Umiliazioni e offese alla moglie: non è mobbing per la Cassazione, “sono pari”

di Simona Napolitani *
Pubblicato il 7 Luglio 2014 - 07:59| Aggiornato il 26 Febbraio 2020 OLTRE 6 MESI FA
Umiliazioni e offese alla moglie: non è mobbing per la Cassazione, "sono pari"

Umiliazioni e offese alla moglie: non è mobbing per la Cassazione, “sono pari”

Mobbing e famiglia: realtà incompatibili. Recentemente la Corte di Cassazione ha reso una sentenza a dir poco singolare: non si può estendere il reato di mobbing all’ambito familiare.

Il caso concreto riguardava una donna che aveva accusato il marito di comportamenti mobbizzanti, per indurla a lasciare la casa coniugale: provocazioni, umiliazioni, continue offese, insomma una vita impossibile.

I giudici hanno escluso non solo l’ipotesi di addebito – perché tale condotta sarebbe riconducibile ad un periodo in cui il rapporto era ormai deteriorati – ma anche la sussistenza di un reato di mobbing.

Secondo i Giudici per fare allontanare da casa un coniuge indesiderato, è sufficiente chiedere la separazione, non occorre fare riferimento a reati penali, in particolare, sempre secondo i Giudici di legittimità, il mobbing può realizzarsi in ambito lavorativo, dove esiste una diversa collocazione professionale tra i soggetti (datore di lavoro – impiegato); le situazioni patologiche possono cioè sorgere “quando c’è un dislivello tra gli antagonisti, dove la vittima si trova in posizione di costante in-feriorità rispetto a un’altra”, mentre in famiglia vige il principio di uguaglianza morale e giuridica tra i coniugi.

Certamente, in linea di principio tra i coniugi esiste il principio di uguaglianza, ma come possono rispondere allora i Giudici ai tanti uxoricidi, che tempestano le cronache dei nostri giornali?

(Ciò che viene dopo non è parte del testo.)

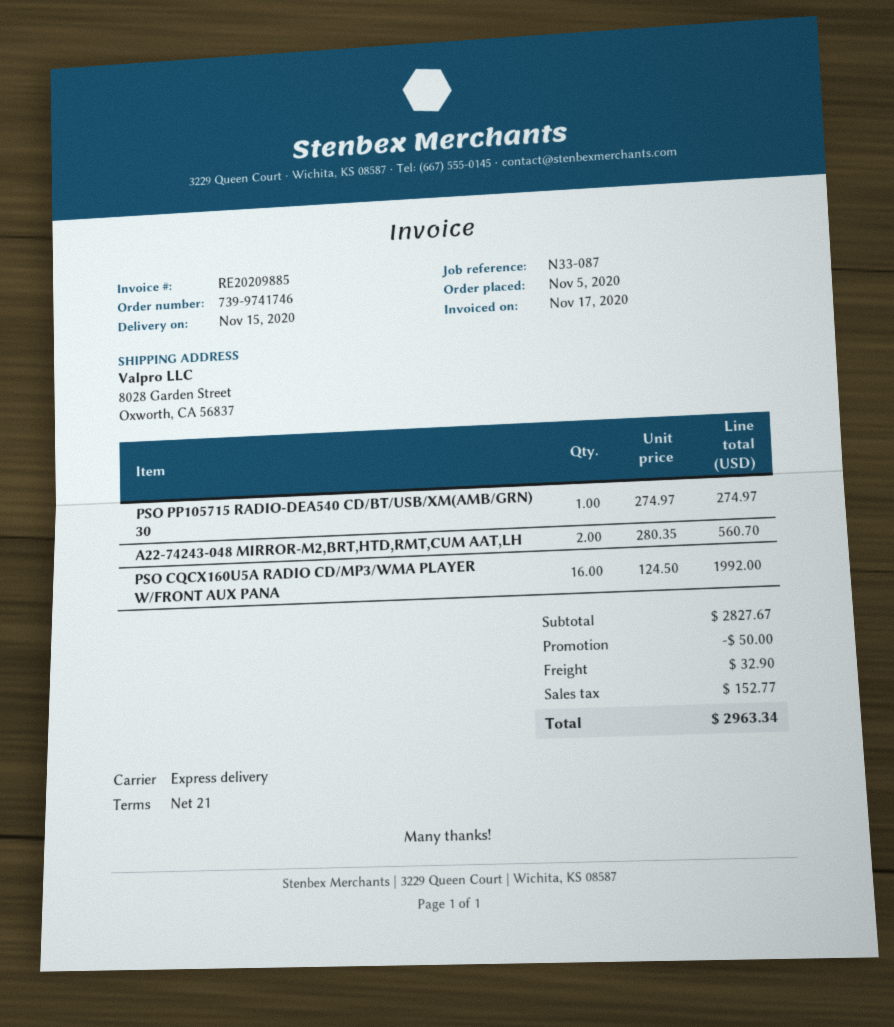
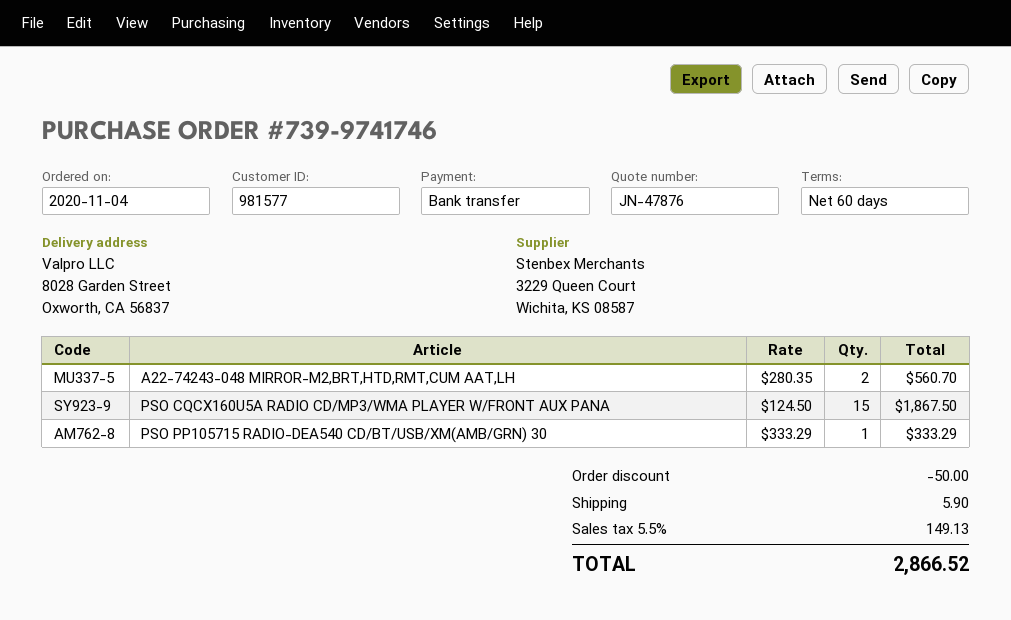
order date: 2020-11-05 -> 2020-11-04
payment terms: 21 days -> 60 days
PSO PP105715 RADIO-DEA540 CD/BT/USB/XM(AMB/GRN) 30: 1 x 274.97 = 274.97 -> 1 x 333.29 = 333.29
PSO CQCX160U5A RADIO CD/MP3/WMA PLAYER W/FRONT AUX PANA: 16 x 124.50 = 1992.00 -> 15 x 124.50 = 1867.50
shipping: 32.90 -> 5.90
tax: 152.77 -> 149.13
total: 2963.34 -> 2866.52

Anche in queste ipotesi esiste il principio di uguaglianza?

I mariti assumono molto spesso condotte oltraggiose e minacciose, che purtroppo pongono in essere proprio quel rapporto tra vittima e carnefice, che la Cassazione esclude possa esistere in famiglia. Un passo indietro rispetto ad una ormai datata sentenza del 2000, con cui la Corte di Appello di Torino, con una importante innovazione culturale, aveva accusato l’uomo di un comportamento mobbizzante nei confronti della moglie. Speriamo nei corsi e ricorsi.